[Your goal] Only the lines below starting at the one that contains "(492, 113) none -> (111, 117) //" and ending at the one that contains "(790, 379) none" are to be reproduced, exactly and with both ends kept.
--- Data for this exercise Enclosed Below ---
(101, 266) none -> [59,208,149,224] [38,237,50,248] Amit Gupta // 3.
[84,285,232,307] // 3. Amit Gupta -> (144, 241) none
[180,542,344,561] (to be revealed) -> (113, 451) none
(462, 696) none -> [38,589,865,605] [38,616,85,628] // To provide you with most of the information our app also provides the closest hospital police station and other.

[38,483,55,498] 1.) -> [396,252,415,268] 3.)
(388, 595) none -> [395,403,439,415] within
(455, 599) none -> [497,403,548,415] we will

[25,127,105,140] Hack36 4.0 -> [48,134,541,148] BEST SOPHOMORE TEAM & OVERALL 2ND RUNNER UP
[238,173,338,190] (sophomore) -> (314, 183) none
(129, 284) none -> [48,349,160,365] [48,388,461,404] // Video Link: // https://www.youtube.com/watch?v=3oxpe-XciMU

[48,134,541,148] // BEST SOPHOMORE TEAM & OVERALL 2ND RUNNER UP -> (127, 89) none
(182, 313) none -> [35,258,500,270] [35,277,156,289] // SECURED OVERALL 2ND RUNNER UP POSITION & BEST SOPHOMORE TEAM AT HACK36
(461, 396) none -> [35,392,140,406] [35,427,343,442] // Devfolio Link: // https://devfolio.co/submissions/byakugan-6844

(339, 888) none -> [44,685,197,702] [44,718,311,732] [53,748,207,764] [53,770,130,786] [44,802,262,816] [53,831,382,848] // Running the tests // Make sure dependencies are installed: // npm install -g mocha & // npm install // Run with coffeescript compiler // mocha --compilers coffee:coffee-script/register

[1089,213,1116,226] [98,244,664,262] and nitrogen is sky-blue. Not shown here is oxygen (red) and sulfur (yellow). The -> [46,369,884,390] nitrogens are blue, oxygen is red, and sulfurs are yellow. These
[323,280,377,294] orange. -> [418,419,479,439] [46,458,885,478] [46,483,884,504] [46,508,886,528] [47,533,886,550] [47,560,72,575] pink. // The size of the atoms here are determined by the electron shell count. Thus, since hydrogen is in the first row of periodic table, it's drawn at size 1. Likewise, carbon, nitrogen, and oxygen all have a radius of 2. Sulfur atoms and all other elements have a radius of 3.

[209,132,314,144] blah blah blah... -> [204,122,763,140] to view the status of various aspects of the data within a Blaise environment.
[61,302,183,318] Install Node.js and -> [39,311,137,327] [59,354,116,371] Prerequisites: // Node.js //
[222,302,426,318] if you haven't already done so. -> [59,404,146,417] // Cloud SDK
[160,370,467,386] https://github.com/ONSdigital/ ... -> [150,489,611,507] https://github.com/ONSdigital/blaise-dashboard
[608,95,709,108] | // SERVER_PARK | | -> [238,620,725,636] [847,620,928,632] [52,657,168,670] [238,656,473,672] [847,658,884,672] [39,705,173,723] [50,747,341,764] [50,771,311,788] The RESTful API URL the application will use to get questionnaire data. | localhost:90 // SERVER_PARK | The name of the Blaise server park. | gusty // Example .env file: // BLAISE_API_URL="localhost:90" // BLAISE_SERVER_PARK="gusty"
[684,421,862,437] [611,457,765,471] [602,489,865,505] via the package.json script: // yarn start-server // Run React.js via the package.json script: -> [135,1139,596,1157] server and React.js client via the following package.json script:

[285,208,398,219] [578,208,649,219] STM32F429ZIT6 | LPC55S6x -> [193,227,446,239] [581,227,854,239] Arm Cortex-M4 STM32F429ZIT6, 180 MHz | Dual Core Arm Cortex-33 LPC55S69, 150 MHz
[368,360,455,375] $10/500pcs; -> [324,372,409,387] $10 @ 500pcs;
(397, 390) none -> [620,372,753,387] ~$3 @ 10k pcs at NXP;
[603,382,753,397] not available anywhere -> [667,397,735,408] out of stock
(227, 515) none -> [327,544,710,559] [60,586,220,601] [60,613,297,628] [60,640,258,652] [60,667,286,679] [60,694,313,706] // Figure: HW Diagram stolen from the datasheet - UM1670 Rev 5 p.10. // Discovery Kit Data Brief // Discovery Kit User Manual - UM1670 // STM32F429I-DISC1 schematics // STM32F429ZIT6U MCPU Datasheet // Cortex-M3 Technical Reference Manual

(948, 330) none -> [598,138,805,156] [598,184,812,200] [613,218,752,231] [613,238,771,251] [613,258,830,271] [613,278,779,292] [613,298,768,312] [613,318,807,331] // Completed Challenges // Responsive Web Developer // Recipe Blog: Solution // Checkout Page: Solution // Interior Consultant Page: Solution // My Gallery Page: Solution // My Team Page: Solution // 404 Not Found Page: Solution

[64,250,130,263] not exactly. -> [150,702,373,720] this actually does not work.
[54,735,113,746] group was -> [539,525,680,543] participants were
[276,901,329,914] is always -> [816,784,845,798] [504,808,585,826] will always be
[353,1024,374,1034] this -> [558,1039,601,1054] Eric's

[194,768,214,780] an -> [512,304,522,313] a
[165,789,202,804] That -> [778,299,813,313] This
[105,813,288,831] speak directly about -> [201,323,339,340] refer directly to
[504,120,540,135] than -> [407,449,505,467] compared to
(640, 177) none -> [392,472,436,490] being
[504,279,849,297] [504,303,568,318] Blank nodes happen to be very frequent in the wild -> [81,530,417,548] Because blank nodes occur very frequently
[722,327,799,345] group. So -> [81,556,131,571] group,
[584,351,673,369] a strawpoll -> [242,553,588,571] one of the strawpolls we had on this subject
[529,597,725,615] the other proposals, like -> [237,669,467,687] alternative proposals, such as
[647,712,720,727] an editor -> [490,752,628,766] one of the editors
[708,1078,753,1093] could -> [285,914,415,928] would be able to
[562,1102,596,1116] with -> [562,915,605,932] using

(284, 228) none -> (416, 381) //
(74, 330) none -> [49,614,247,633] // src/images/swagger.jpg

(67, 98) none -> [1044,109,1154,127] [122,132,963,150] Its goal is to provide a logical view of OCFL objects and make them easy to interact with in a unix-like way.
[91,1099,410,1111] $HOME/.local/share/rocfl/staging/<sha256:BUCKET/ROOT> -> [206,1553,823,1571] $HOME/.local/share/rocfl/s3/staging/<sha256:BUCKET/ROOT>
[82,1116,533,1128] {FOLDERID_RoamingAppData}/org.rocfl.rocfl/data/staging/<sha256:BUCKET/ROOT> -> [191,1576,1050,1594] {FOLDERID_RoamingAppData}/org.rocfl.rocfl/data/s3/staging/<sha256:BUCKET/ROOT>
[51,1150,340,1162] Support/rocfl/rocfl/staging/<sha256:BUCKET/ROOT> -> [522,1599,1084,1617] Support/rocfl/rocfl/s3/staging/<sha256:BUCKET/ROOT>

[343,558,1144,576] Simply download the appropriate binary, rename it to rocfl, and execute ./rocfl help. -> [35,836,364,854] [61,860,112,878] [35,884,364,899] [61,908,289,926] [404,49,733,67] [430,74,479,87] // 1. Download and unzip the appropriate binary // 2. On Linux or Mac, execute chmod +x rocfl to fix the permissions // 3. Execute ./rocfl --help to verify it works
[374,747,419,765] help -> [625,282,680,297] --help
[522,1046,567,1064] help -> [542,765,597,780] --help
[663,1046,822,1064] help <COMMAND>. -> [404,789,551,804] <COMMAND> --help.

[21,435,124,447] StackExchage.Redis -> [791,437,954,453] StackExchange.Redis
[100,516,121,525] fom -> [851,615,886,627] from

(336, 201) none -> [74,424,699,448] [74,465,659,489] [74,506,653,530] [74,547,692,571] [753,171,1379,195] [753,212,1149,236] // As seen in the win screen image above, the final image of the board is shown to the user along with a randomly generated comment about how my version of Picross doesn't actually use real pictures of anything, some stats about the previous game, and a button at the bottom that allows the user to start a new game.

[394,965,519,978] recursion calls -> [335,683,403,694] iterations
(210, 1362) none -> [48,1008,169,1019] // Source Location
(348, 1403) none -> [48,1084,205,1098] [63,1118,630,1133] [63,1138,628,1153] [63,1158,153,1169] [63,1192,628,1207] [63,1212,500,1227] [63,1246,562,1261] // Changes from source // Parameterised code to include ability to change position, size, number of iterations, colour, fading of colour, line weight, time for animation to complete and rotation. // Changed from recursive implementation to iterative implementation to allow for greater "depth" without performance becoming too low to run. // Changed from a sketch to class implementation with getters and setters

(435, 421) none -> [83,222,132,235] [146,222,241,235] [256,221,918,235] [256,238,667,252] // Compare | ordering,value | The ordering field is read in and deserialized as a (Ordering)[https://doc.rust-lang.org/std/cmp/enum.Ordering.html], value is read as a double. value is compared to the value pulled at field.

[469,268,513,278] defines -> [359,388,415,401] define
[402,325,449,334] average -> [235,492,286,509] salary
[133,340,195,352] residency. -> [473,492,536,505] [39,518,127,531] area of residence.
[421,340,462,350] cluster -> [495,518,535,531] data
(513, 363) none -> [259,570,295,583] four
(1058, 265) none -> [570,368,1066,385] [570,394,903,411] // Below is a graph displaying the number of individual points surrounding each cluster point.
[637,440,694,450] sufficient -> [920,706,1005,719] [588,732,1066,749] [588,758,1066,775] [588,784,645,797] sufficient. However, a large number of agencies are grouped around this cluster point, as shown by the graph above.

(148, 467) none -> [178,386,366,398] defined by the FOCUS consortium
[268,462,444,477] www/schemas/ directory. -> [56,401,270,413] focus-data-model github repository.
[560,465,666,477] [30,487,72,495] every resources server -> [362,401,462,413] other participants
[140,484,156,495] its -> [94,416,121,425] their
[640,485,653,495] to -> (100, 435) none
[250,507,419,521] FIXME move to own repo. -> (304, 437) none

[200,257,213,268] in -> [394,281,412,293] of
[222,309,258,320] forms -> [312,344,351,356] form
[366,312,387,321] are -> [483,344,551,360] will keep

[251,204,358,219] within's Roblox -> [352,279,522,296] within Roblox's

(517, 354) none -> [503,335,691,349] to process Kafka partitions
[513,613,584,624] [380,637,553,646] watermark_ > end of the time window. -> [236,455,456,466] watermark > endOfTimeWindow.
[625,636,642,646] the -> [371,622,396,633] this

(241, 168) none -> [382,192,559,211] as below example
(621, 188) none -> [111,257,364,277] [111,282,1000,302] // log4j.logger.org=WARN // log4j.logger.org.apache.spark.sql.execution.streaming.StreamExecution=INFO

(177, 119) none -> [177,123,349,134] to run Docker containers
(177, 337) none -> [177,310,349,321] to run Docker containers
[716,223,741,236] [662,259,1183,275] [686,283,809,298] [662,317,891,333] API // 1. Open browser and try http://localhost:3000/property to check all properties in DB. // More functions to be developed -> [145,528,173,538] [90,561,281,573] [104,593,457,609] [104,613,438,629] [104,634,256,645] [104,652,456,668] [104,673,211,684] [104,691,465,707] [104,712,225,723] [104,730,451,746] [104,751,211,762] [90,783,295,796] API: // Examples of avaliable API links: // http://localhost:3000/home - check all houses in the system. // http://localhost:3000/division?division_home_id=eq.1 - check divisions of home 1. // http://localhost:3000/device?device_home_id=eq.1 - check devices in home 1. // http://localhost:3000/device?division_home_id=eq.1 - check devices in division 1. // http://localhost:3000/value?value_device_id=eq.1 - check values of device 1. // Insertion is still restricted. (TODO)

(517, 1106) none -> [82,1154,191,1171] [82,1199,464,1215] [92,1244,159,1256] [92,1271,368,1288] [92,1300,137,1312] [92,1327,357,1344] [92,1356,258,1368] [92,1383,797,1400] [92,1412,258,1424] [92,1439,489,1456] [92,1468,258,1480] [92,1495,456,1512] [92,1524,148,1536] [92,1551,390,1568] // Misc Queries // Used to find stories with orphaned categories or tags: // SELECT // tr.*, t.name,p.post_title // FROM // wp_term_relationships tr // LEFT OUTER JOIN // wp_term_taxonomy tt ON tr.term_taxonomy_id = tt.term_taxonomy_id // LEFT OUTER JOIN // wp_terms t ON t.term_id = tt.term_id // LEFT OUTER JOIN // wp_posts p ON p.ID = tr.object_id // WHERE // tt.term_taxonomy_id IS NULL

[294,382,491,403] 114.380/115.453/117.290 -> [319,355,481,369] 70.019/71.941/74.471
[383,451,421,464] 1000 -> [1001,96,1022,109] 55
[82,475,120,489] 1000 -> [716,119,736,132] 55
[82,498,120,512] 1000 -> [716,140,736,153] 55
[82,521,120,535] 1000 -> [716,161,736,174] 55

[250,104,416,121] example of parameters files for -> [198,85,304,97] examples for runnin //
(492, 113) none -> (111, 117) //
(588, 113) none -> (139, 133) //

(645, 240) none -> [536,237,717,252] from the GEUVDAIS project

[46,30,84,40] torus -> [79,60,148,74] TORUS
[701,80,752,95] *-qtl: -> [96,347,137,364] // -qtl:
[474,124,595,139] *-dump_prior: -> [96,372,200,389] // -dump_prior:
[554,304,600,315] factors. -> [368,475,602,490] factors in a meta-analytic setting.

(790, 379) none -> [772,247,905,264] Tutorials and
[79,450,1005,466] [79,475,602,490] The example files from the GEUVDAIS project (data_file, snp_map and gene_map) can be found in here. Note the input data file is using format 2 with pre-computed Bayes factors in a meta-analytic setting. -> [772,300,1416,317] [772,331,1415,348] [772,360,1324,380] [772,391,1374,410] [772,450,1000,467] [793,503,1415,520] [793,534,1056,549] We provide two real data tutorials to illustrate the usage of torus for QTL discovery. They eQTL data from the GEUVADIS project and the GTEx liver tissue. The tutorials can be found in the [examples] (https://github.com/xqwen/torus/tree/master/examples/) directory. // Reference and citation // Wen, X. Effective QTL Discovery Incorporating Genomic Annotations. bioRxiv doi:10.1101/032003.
--- End of Enclosed Data for this exercise ---
[Response to the exercise]
(492, 113) none -> (111, 117) //
(588, 113) none -> (139, 133) //

(645, 240) none -> [536,237,717,252] from the GEUVDAIS project

[46,30,84,40] torus -> [79,60,148,74] TORUS
[701,80,752,95] *-qtl: -> [96,347,137,364] // -qtl:
[474,124,595,139] *-dump_prior: -> [96,372,200,389] // -dump_prior:
[554,304,600,315] factors. -> [368,475,602,490] factors in a meta-analytic setting.

(790, 379) none -> [772,247,905,264] Tutorials and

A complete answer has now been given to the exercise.